• Task goal:
Below are the records; copy every line in them that holds the string "column".
________________
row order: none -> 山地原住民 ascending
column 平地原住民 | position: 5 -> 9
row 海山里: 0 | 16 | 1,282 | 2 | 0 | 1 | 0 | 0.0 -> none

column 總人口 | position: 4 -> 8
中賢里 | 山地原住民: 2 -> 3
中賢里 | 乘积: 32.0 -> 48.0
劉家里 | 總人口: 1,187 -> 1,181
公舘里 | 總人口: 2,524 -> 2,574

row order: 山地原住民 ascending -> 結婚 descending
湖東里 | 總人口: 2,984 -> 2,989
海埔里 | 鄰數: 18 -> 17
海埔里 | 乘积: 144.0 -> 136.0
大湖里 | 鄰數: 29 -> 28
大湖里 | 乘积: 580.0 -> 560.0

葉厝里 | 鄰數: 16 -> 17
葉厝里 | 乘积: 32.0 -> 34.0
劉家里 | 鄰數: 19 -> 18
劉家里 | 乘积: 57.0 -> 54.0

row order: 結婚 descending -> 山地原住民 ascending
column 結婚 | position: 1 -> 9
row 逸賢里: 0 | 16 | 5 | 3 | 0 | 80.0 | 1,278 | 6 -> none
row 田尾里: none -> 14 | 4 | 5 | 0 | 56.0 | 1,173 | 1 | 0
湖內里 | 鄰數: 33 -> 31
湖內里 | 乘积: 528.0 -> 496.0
________________
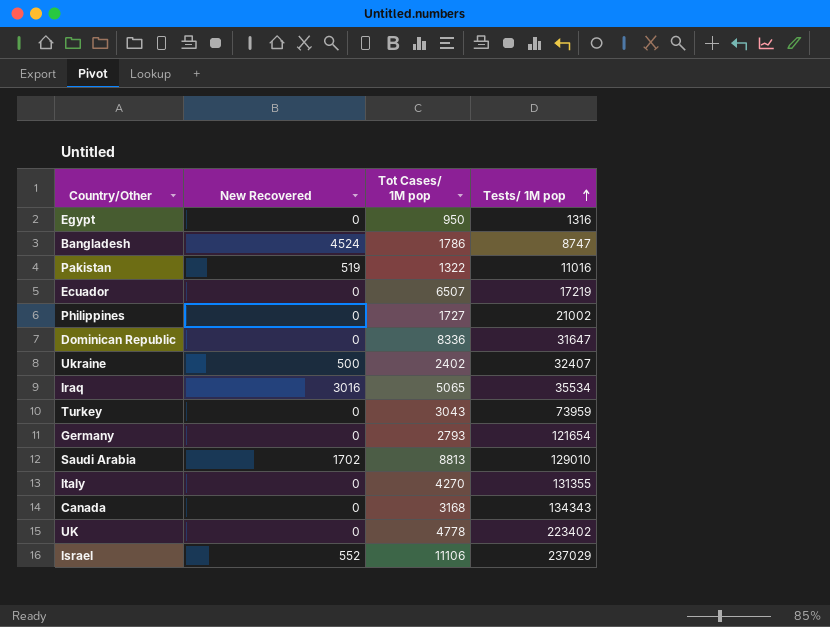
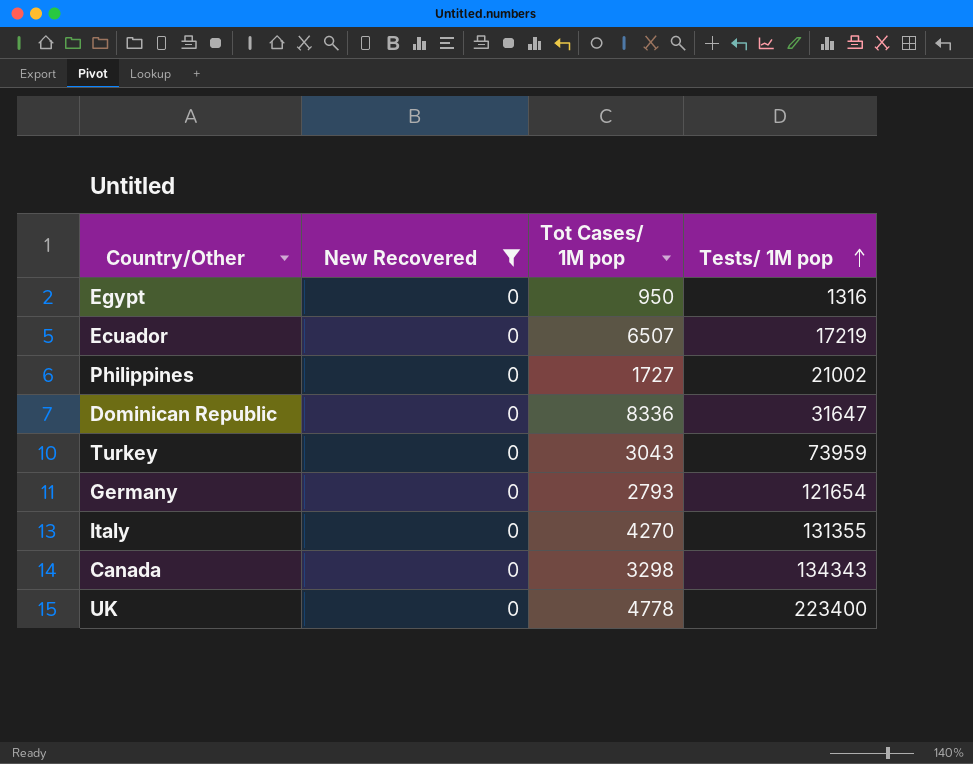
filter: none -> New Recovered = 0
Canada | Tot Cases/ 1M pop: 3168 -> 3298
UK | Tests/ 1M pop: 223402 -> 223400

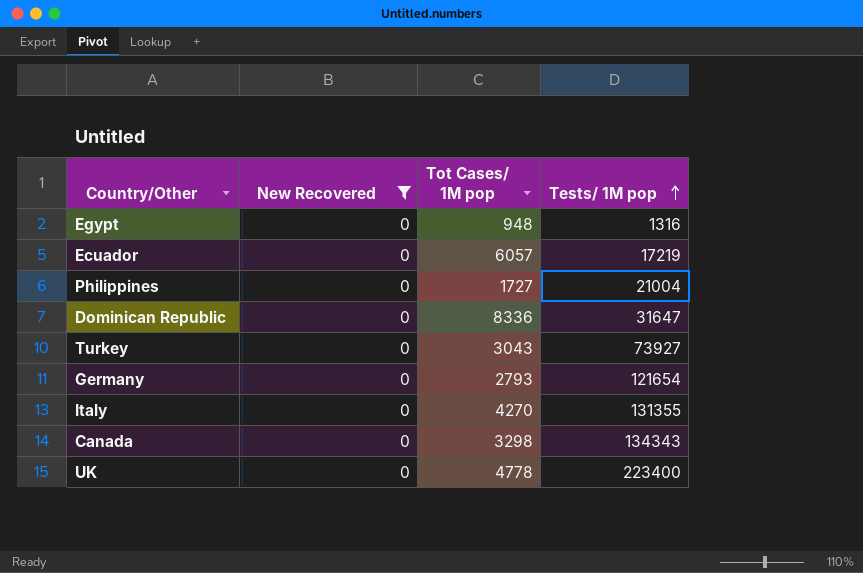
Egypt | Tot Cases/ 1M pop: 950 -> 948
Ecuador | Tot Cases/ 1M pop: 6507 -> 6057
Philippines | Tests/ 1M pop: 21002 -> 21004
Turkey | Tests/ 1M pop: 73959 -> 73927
________________
• Answer to this problem:
column 平地原住民 | position: 5 -> 9
column 總人口 | position: 4 -> 8
column 結婚 | position: 1 -> 9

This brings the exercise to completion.